Task objective:
Write out the data exactly, please, and omit the pictures.

Extracted information:
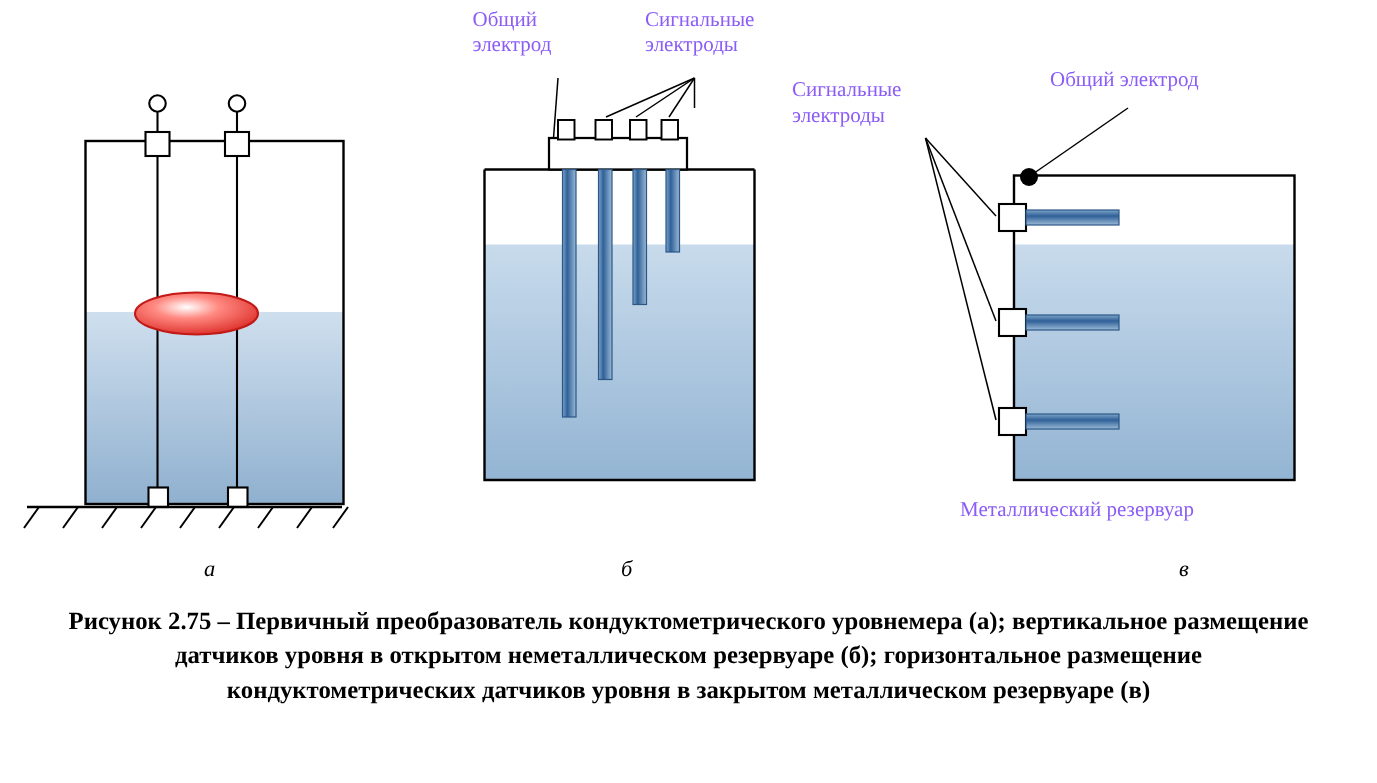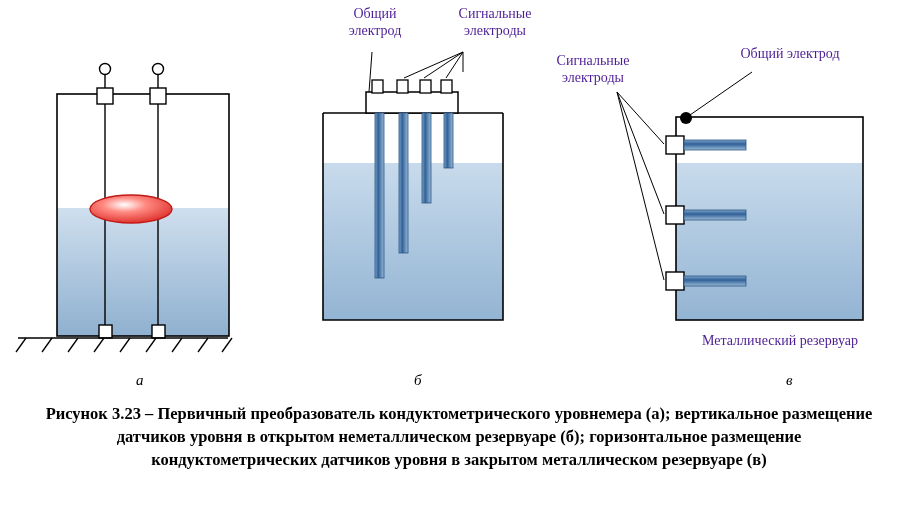"Общий" .lbl { color: #4c1d95 -> #8b5cf6; text-align: center -> none }
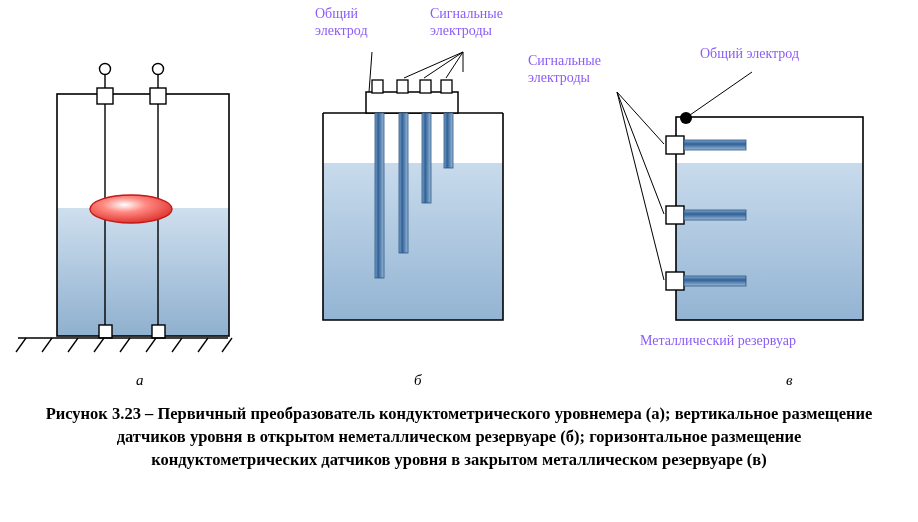"Рисунок 3.23 – Первичный преобразователь" div.caption { text: 3.23 -> 2.75 }
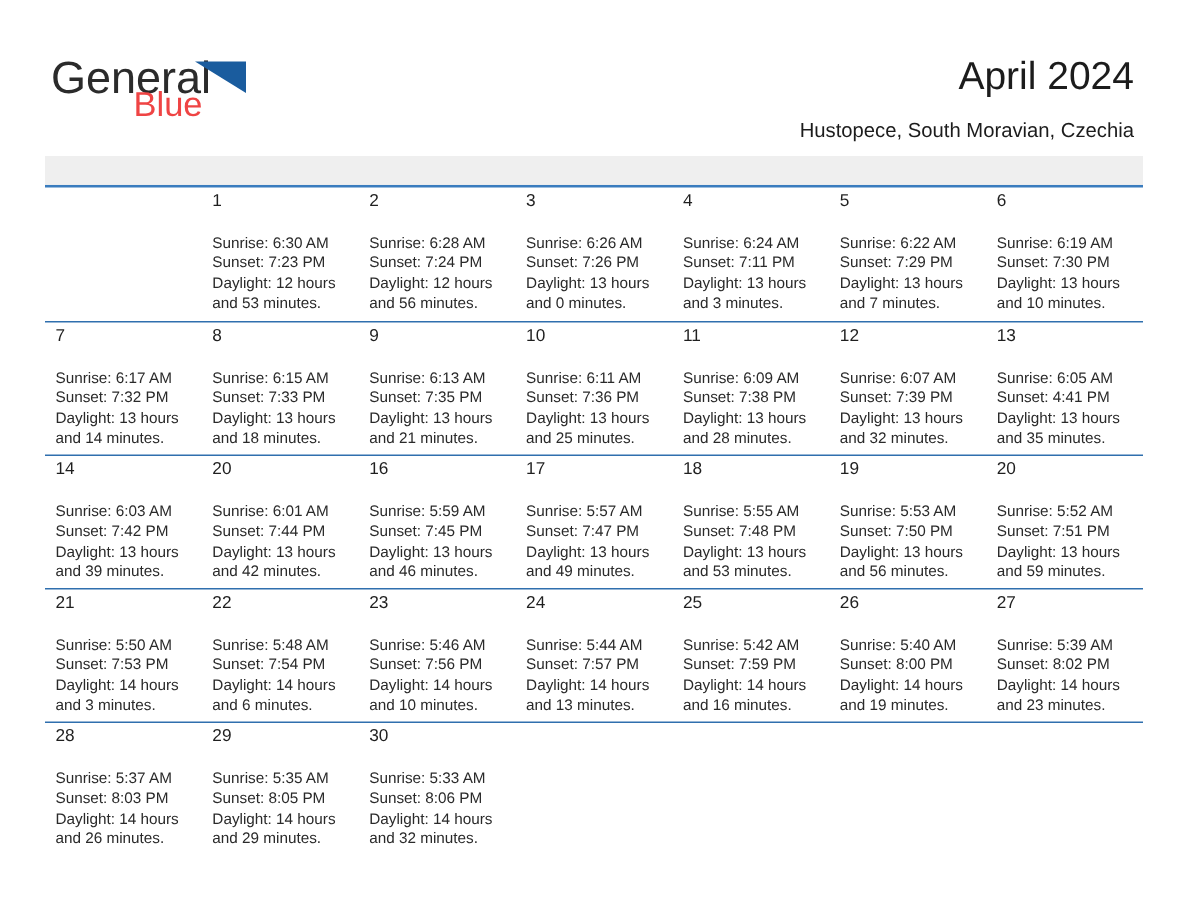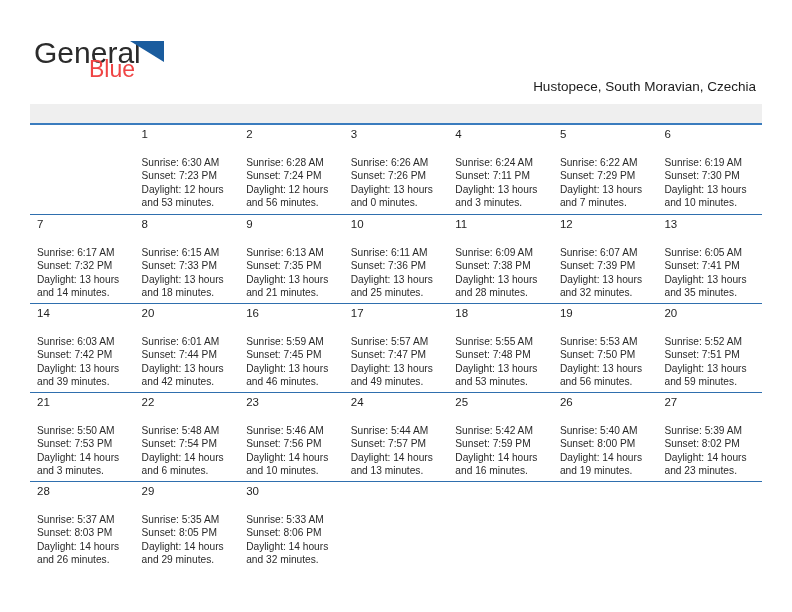"April 2024" div.title { html: none -> <div>April 2024</div> }
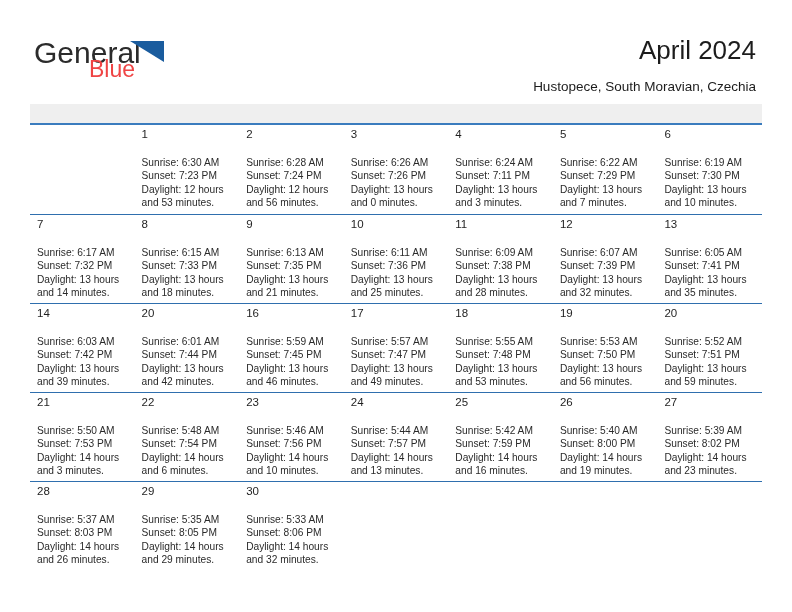"Sunset: 7:41 PM" div { text: 7:41 -> 4:41 }
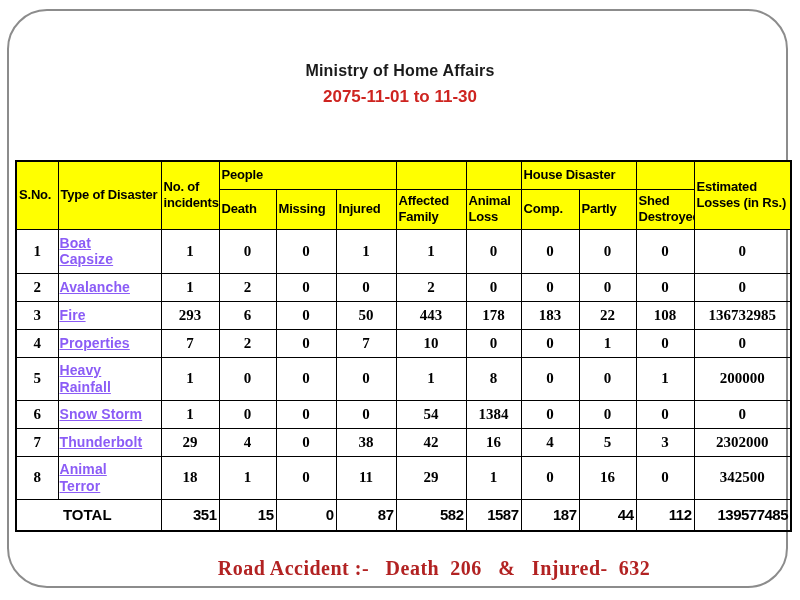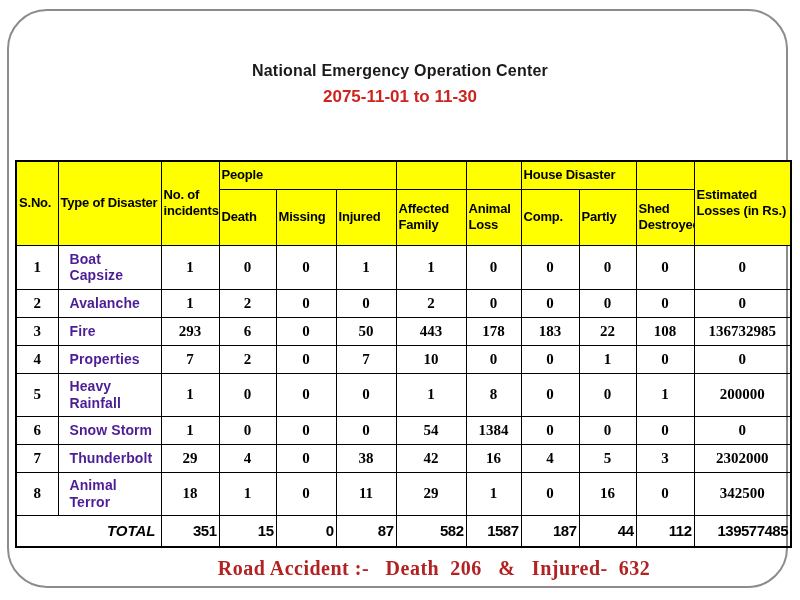"Ministry of Home Affairs" div.title-line { html: none -> <div>Ministry of Home Affairs</div> }
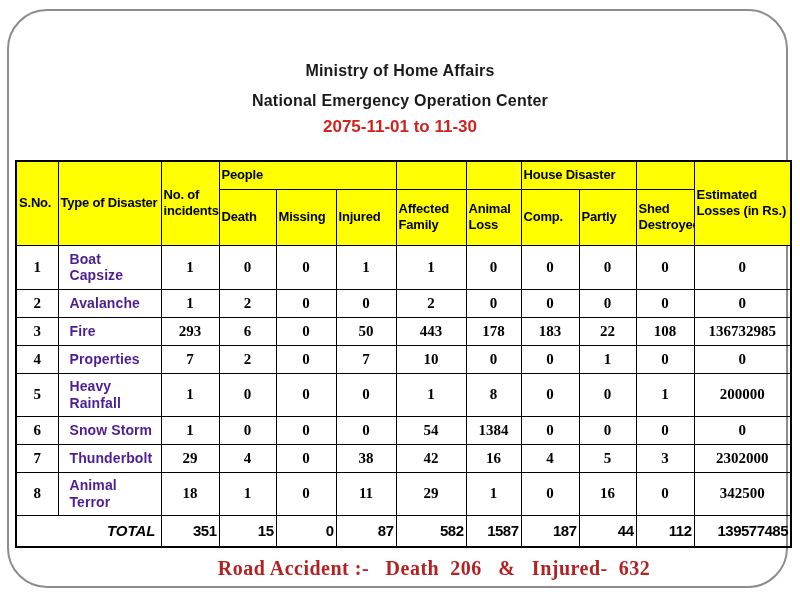"National Emergency Operation Center" div.title-line { html: <div>National Emergency Operation Center</div> -> none }
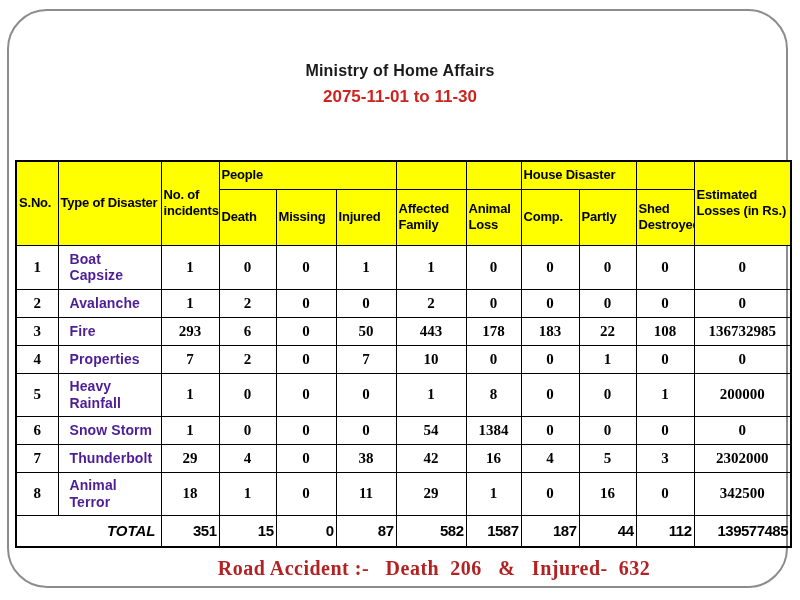"Death" tr.hrow-b { height: 56px -> 40px }
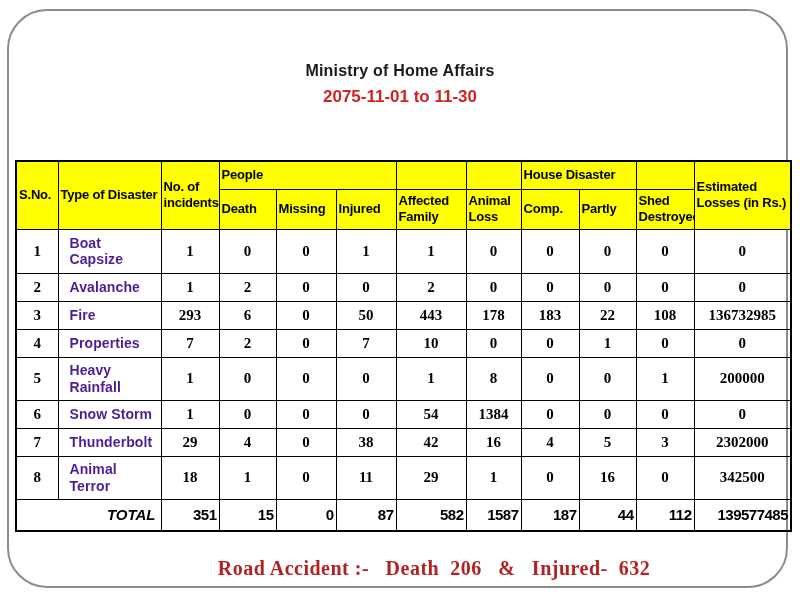"Boat" td.dtype { color: #4c1d95 -> #8b5cf6; padding-left: 11px -> 1px; text-decoration: none -> underline }
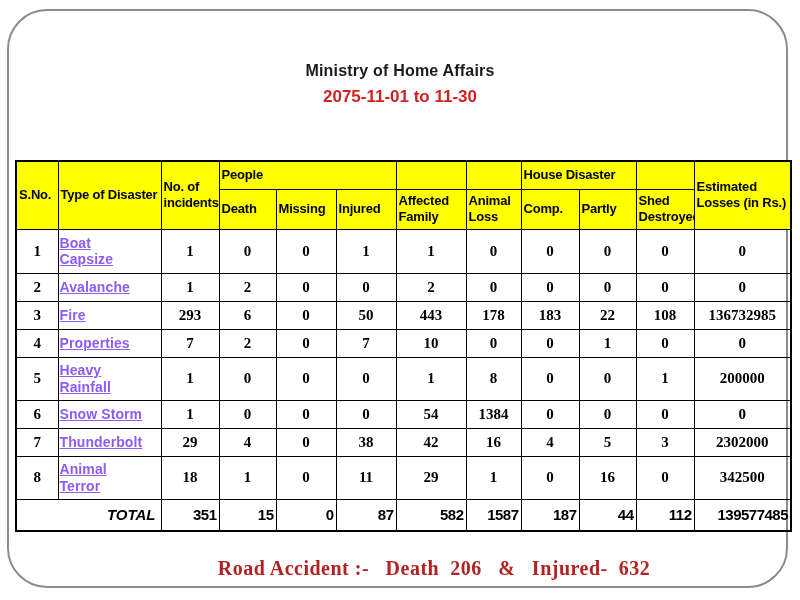"TOTAL" tr.trow td.total-label { font-style: italic -> none; text-align: right -> center }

Solved exercise:
"Общий" .lbl { color: #4c1d95 -> #8b5cf6; text-align: center -> none }
"Рисунок 3.23 – Первичный преобразователь" div.caption { text: 3.23 -> 2.75 }
"April 2024" div.title { html: none -> <div>April 2024</div> }
"Sunset: 7:41 PM" div { text: 7:41 -> 4:41 }
"Ministry of Home Affairs" div.title-line { html: none -> <div>Ministry of Home Affairs</div> }
"National Emergency Operation Center" div.title-line { html: <div>National Emergency Operation Center</div> -> none }
"Death" tr.hrow-b { height: 56px -> 40px }
"Boat" td.dtype { color: #4c1d95 -> #8b5cf6; padding-left: 11px -> 1px; text-decoration: none -> underline }
"TOTAL" tr.trow td.total-label { font-style: italic -> none; text-align: right -> center }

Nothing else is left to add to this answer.